### EXERCISE DETAILS
The entries below hold a line with "margin: 6px 0" and a line with "html: none ->". Return those lines and all that lie between them, exactly and only.

### RECORDS SHOWN
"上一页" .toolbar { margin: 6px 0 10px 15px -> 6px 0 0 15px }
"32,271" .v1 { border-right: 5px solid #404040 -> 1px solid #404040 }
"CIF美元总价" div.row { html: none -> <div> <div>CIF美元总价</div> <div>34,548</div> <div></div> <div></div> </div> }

---

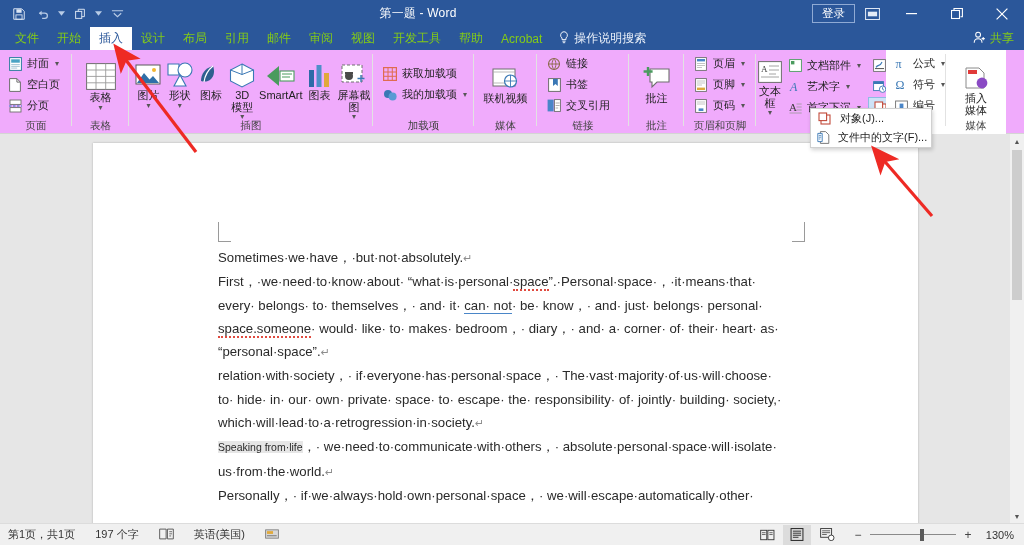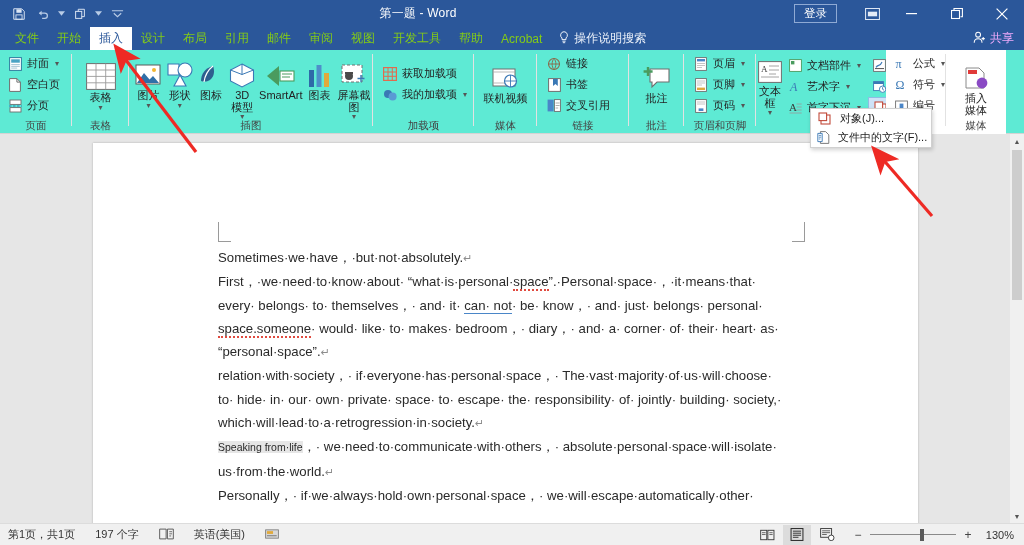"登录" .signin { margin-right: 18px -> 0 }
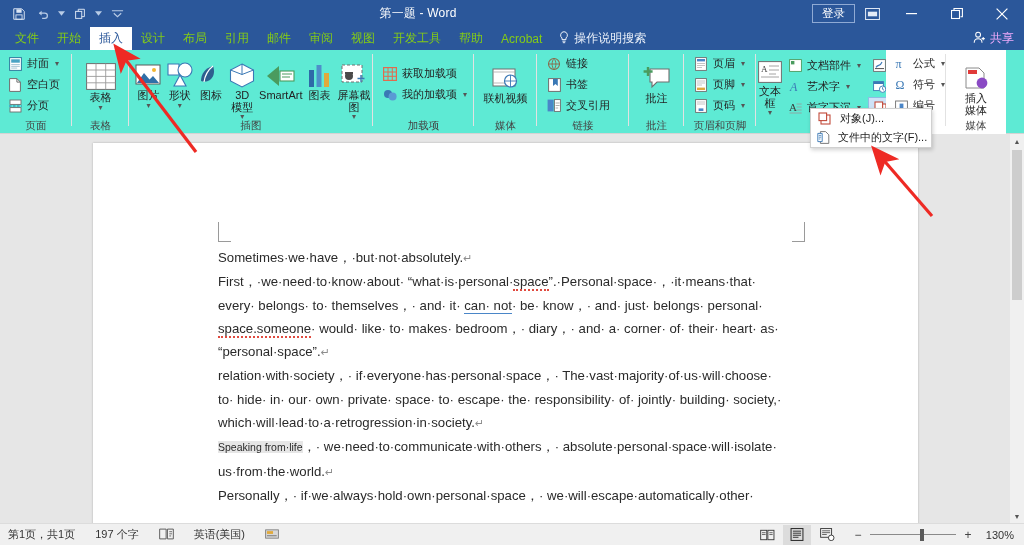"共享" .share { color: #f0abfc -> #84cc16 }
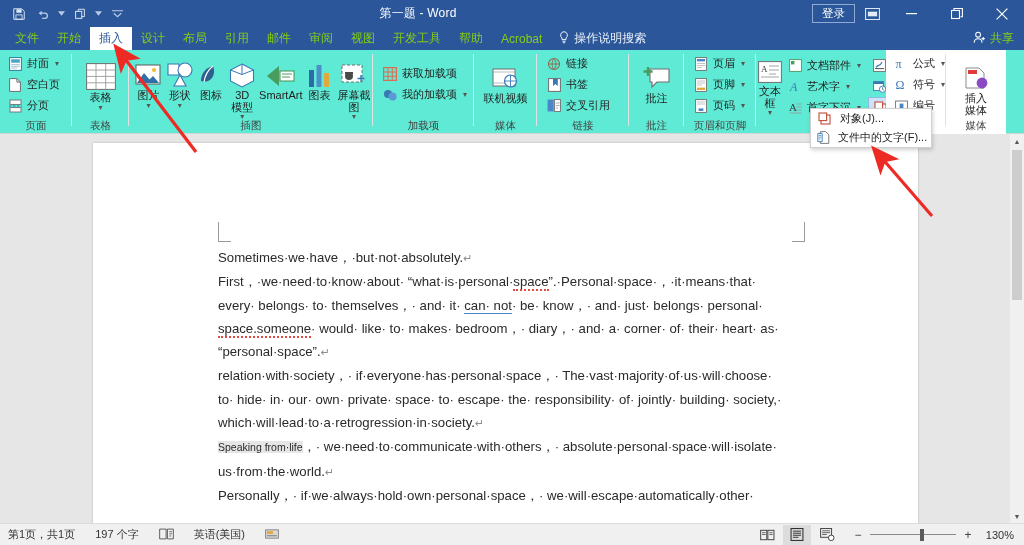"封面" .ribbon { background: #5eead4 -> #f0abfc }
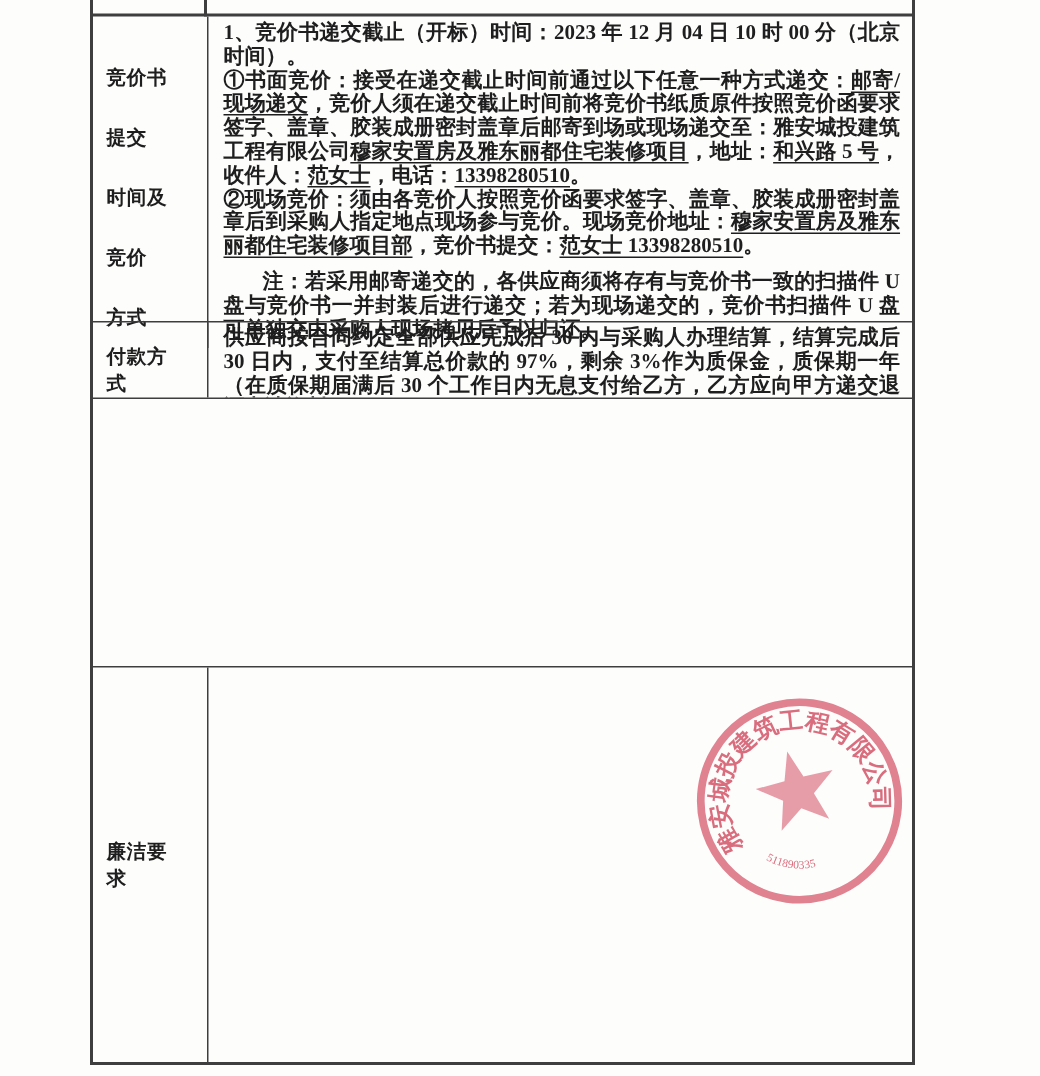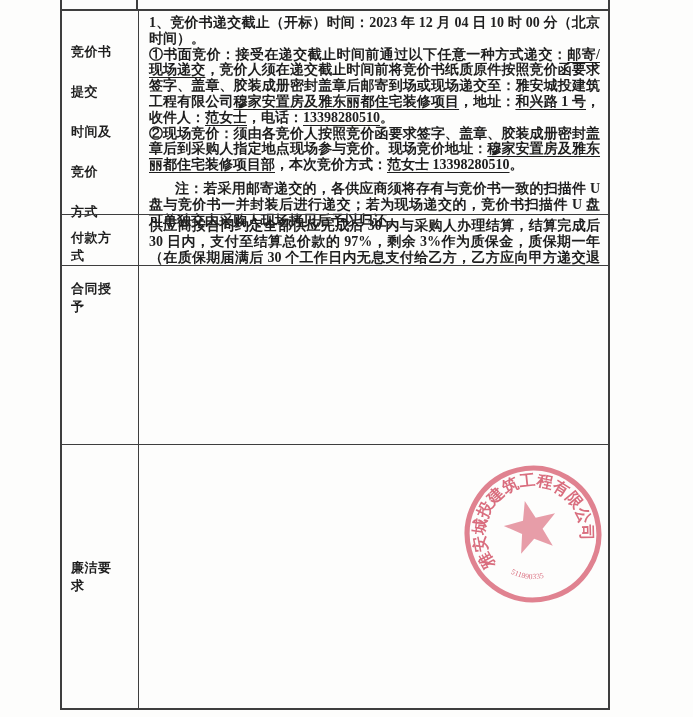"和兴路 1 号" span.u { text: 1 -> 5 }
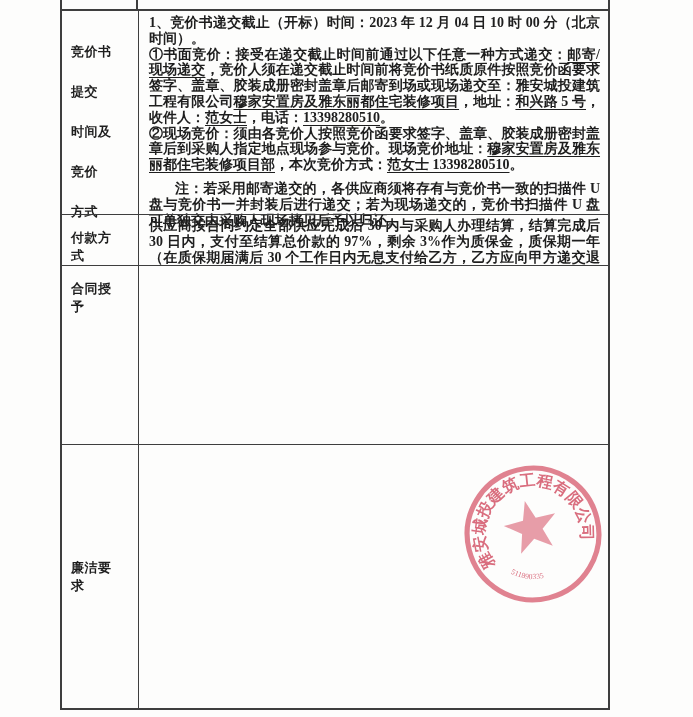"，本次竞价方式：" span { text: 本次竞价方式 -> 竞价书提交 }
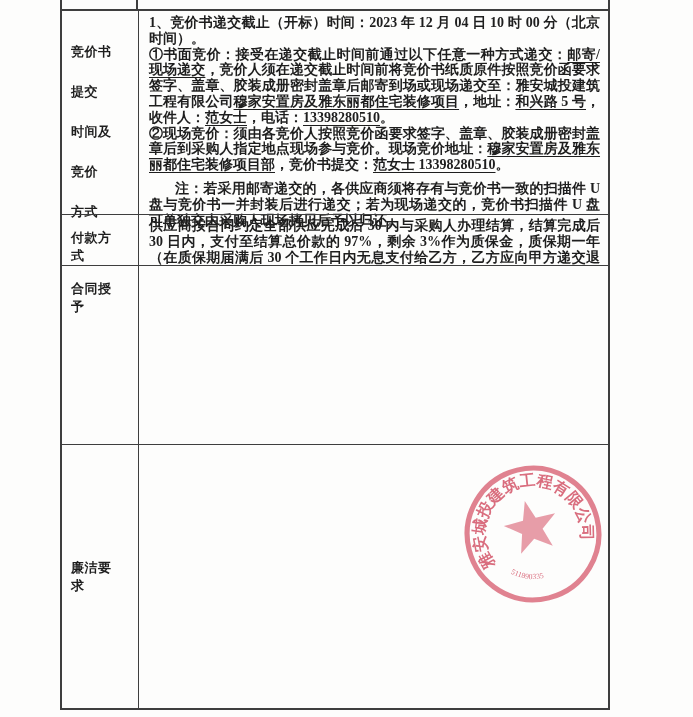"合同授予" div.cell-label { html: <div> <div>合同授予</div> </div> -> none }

### RESULT OF THIS EXERCISE
"上一页" .toolbar { margin: 6px 0 10px 15px -> 6px 0 0 15px }
"32,271" .v1 { border-right: 5px solid #404040 -> 1px solid #404040 }
"CIF美元总价" div.row { html: none -> <div> <div>CIF美元总价</div> <div>34,548</div> <div></div> <div></div> </div> }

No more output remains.